Kilka dni temu gdyński Stosio - Andrzej Reyman w towarzystwie jakiegoś słynnego eksperta o nazwisku Pestka roztaczali przed mikrofonami RADIA GDAŃSK apokaliptyczna wizję przyszłości polskiego zeglarstwa, jako konsekwencji liberalizacji przepisów dotyczacych polskiego zeglarstwa. Oczywiście bardzo się troszczyli o bezpieczeństwo, ale jakoś przemilczeli sprawę pięniedzy. Dlatego, ze dźentelmeni o pieniądzach nie rozmawiają ?
Otóż nie wolno takich wybryków tolerować i pozostawiać bez natychmiastowych sprostowań. Wiesław Cybulski, członek Rady Armatorskiej, pełniący nieoficjalną funkcje "rzecznika prasowego" SAJ napisał takie wyjaśnienie. Że nie w Moskwie, ze nie samochody, ze nie dają, ale kradną. W ciągu tygodnia mikrofony RADIA GDAŃSK będą "liberatorom" udostępnione. Riposty muszą być natychmiastowe i rzeczowe. Nie lekceważcie populistycznych zagrań amatorów zawartości Waszych kieszeni.

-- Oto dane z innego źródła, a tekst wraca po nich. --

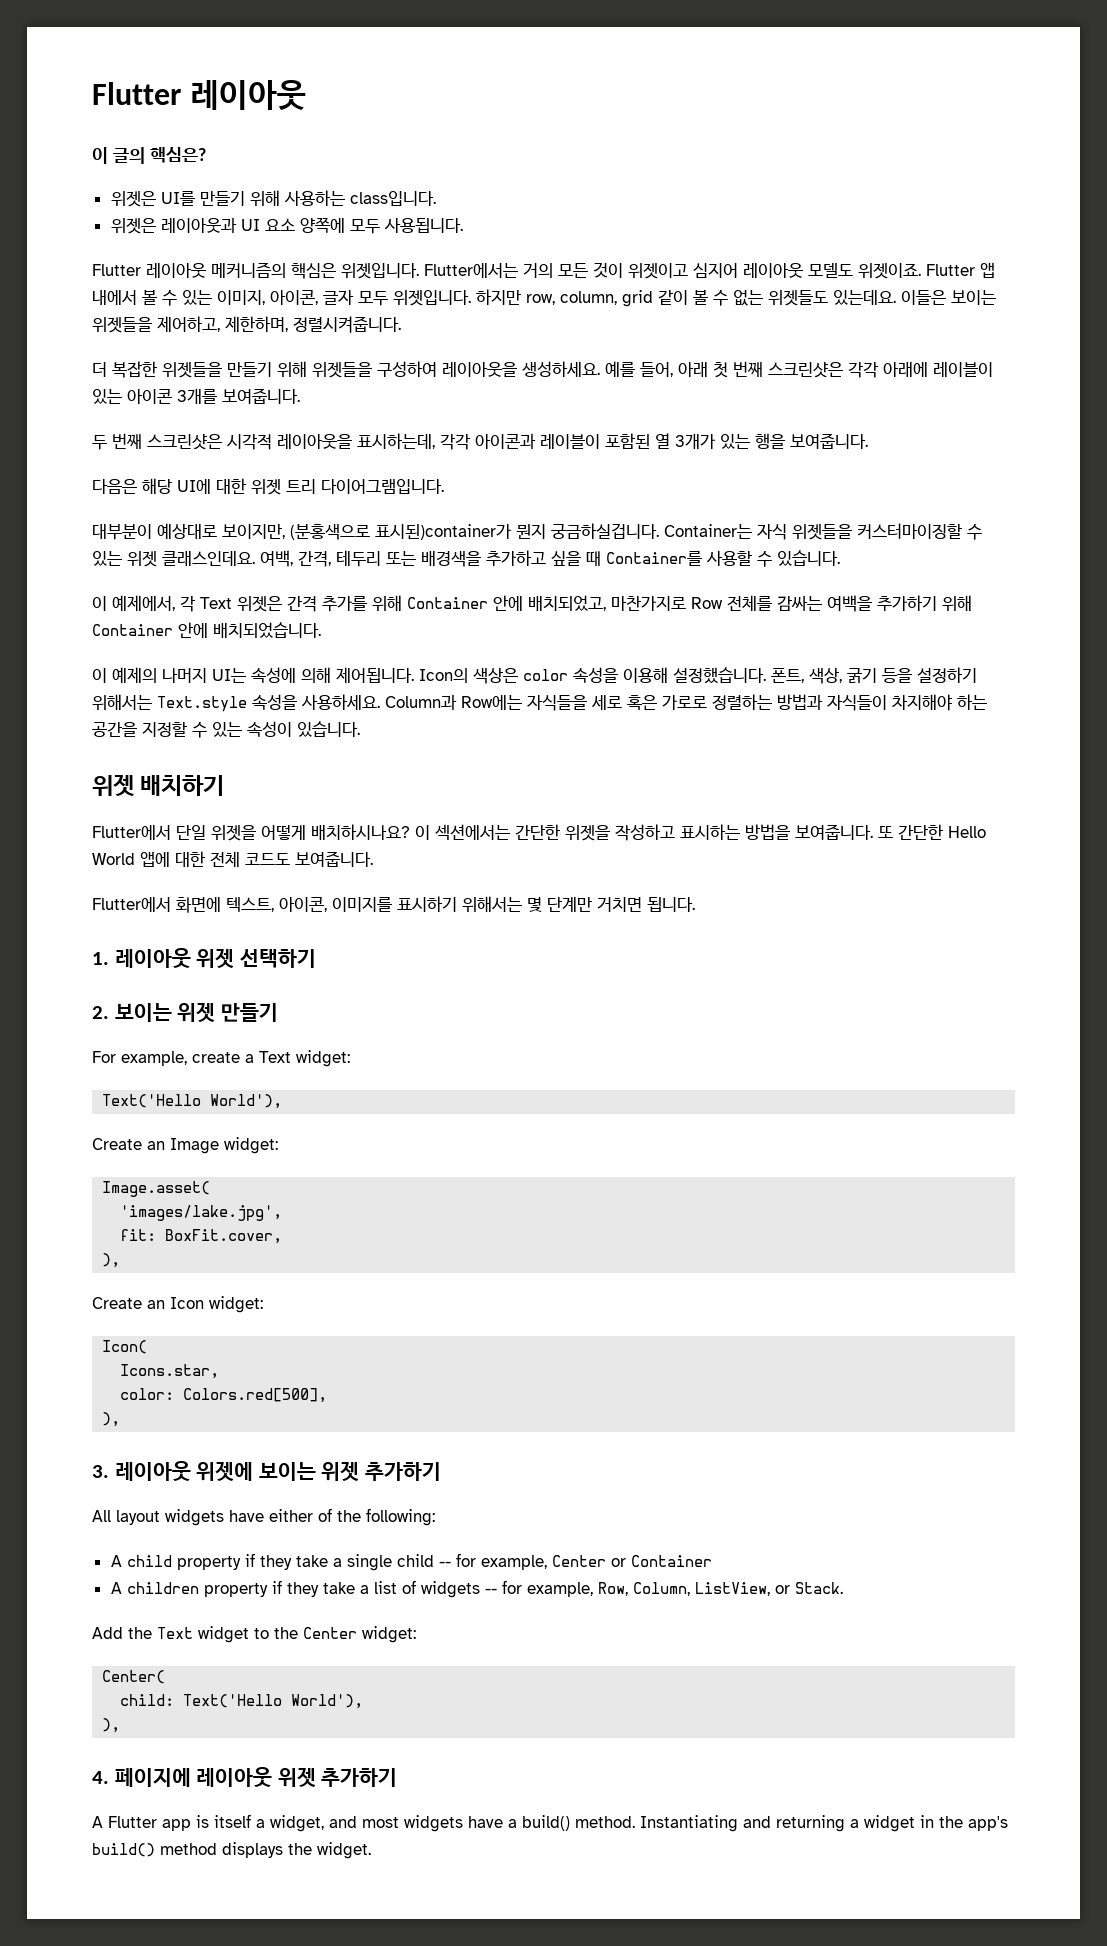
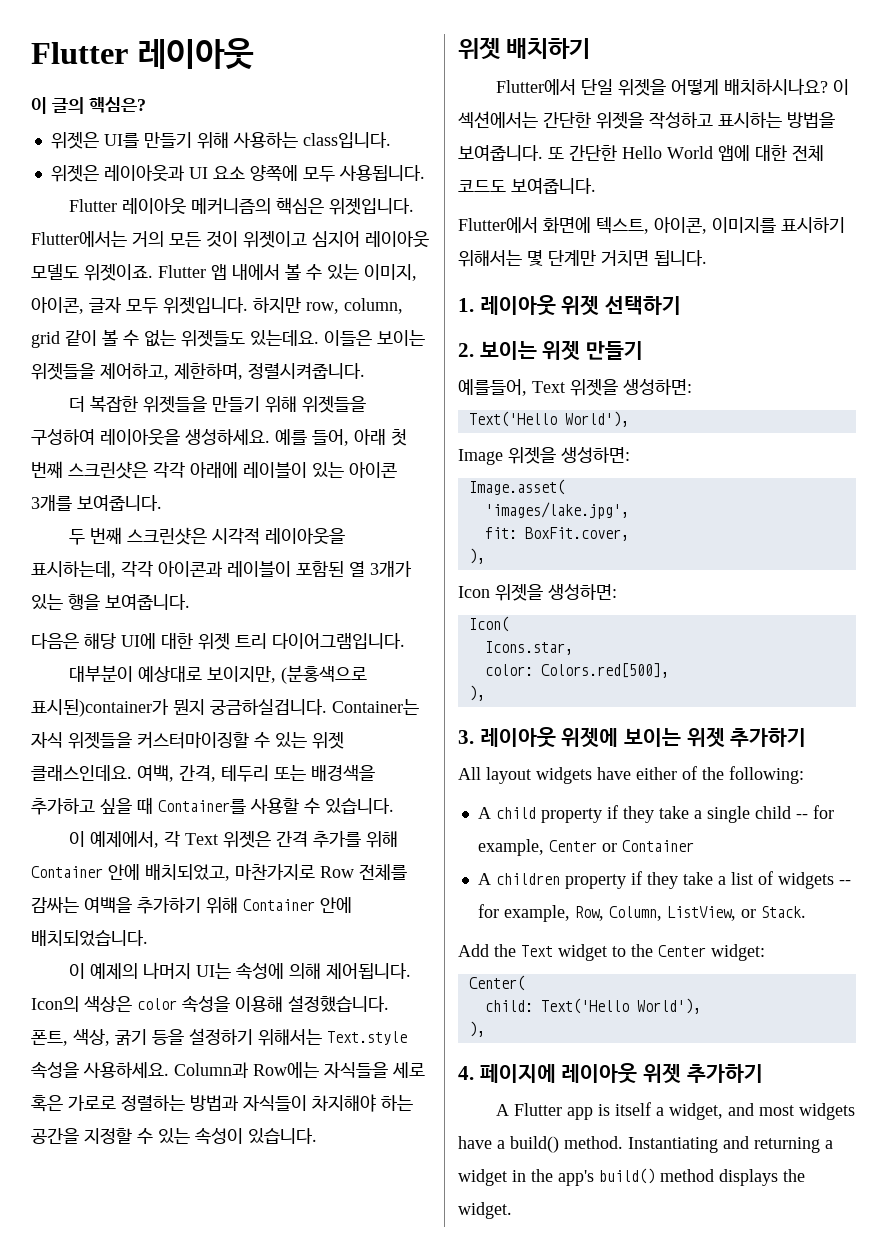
[92,1050,350,1067] [102,1094,283,1109] [92,1137,278,1154] For example, create a Text widget: // Text('Hello World'), // Create an Image widget: -> [458,379,692,396] [468,411,629,427] [458,447,630,465] 예를들어, Text 위젯을 생성하면: // Text('Hello World'), // Image 위젯을 생성하면:
[92,1296,263,1313] Create an Icon widget: -> [458,584,617,601] Icon 위젯을 생성하면:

Jeszcze nie dostałem stenogramów co ciekawszych wypowiedzi z krakowskiego sabatu poszkodowanych. Czekam.
Tu klik dla Wieśka i jego twardej podpory - Teresy (patrz foto)

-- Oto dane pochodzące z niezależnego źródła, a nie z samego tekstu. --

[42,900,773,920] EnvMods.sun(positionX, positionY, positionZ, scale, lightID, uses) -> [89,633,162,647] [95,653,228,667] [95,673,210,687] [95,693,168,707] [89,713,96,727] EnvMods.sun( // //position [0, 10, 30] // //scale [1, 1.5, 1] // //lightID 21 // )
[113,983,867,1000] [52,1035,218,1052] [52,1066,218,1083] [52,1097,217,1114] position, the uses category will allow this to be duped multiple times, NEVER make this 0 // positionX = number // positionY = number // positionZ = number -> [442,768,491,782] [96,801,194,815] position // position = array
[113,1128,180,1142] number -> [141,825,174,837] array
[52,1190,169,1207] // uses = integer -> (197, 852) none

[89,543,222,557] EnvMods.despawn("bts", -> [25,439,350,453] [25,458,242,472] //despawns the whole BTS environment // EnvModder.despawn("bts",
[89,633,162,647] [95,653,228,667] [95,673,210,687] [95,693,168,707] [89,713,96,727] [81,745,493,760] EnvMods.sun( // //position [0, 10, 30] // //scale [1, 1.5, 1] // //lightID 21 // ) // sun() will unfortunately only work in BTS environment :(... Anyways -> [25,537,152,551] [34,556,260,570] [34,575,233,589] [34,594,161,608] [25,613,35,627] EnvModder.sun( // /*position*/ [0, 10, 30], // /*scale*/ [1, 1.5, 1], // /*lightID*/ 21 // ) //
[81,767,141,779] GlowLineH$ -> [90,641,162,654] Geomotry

Kamizelki i żyjcie wiecznie !
Don Jorge
____________________
Mam proźbe. Skan z którego można by czytać i link do niego by się tu przydały.
Dzięki za linka.
Krótko, na temat i bez przynudzania i najważniejsze bez kłamstw. Dobry artykuł.
Na stronie "Nasze miasto" zagotowało się. Komentarzy przybywa szybciej niż u Jurka - znać, że temat bardziej gorący od polityki i wyborów. Świetnie, że stworzyła się grupa, dla której nie jest obojętne gdy ktoś opowiada bzdury na temat liberalizacji. Nie lubię używać ostrych słów, ale w takich wypadkach trzeba mówić wprost - odsuwanie od koryta niektórych bardzo boli ...
Edward Zając
''' NIE UMZESZ ZA MNIE, WIEC NIE MOW MI JAK MAM ZYC '''
Piękne. Kwintesencja tego o co nam, przyjemiaczkom chodzi. Dajesz prawa do rozpowszechniania ? :))
Krzysztof
Dwie sprawy:
1. Przedstaw źródła informacji dotyczących rzekomo "potopionych" instruktorów na Mazurach, bo z tego co wiem z raportów służb ratowniczych,wśród ofiar instruktorów nie było.

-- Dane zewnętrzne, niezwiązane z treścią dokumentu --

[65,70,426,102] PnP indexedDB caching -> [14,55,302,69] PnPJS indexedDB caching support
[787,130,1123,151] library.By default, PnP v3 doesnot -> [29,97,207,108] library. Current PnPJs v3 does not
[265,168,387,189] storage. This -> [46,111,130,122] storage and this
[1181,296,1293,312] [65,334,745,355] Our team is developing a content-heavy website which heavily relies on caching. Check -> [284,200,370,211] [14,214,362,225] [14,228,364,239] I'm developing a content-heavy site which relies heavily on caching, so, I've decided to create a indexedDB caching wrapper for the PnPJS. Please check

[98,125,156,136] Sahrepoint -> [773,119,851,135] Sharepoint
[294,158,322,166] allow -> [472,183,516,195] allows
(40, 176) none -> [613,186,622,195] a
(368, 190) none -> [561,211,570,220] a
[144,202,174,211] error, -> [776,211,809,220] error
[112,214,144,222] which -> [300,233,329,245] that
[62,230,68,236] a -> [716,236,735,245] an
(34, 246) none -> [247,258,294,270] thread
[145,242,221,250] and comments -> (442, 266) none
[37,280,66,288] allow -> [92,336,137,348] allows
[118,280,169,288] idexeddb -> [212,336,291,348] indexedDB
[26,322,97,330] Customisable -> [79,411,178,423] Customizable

Większość z kilku tysięcy jachtów żeglujących na Wielkich Jeziorach tego dnia uniknęła wypadku z uwagi na doświadczenie i pokorę ich skipperów. Te które jachty , zastało uderzenie huraganu (około setki), to z tego punktu widzenia nikły procent i optymistyczny jednak w tej wielkiej jednak tragedii fakt. Świadczy ,że zdecydowana większość "mazurskich żeglarzy" kierowało sie w tym dniu pokorą i doświadczeniem. Zdołało uniknąć najgorszego, bo czasu było dość na ocenę sytuacji. Żaden patent nie chroni z kolei (nawet instruktora czy Jachtowego Kapitana Żeglugi Wielkiej) przed przetrwanie żywiołu. Zwiększa jednak szanse w inny sposób. Chroni często przed "wejściem w kłopoty", bo jak napisał kiedyś nasz gospodarz - Don Jorge "Dobry kapitan ,to taki, który obserwuje sztorm ...z za główek falochronu...".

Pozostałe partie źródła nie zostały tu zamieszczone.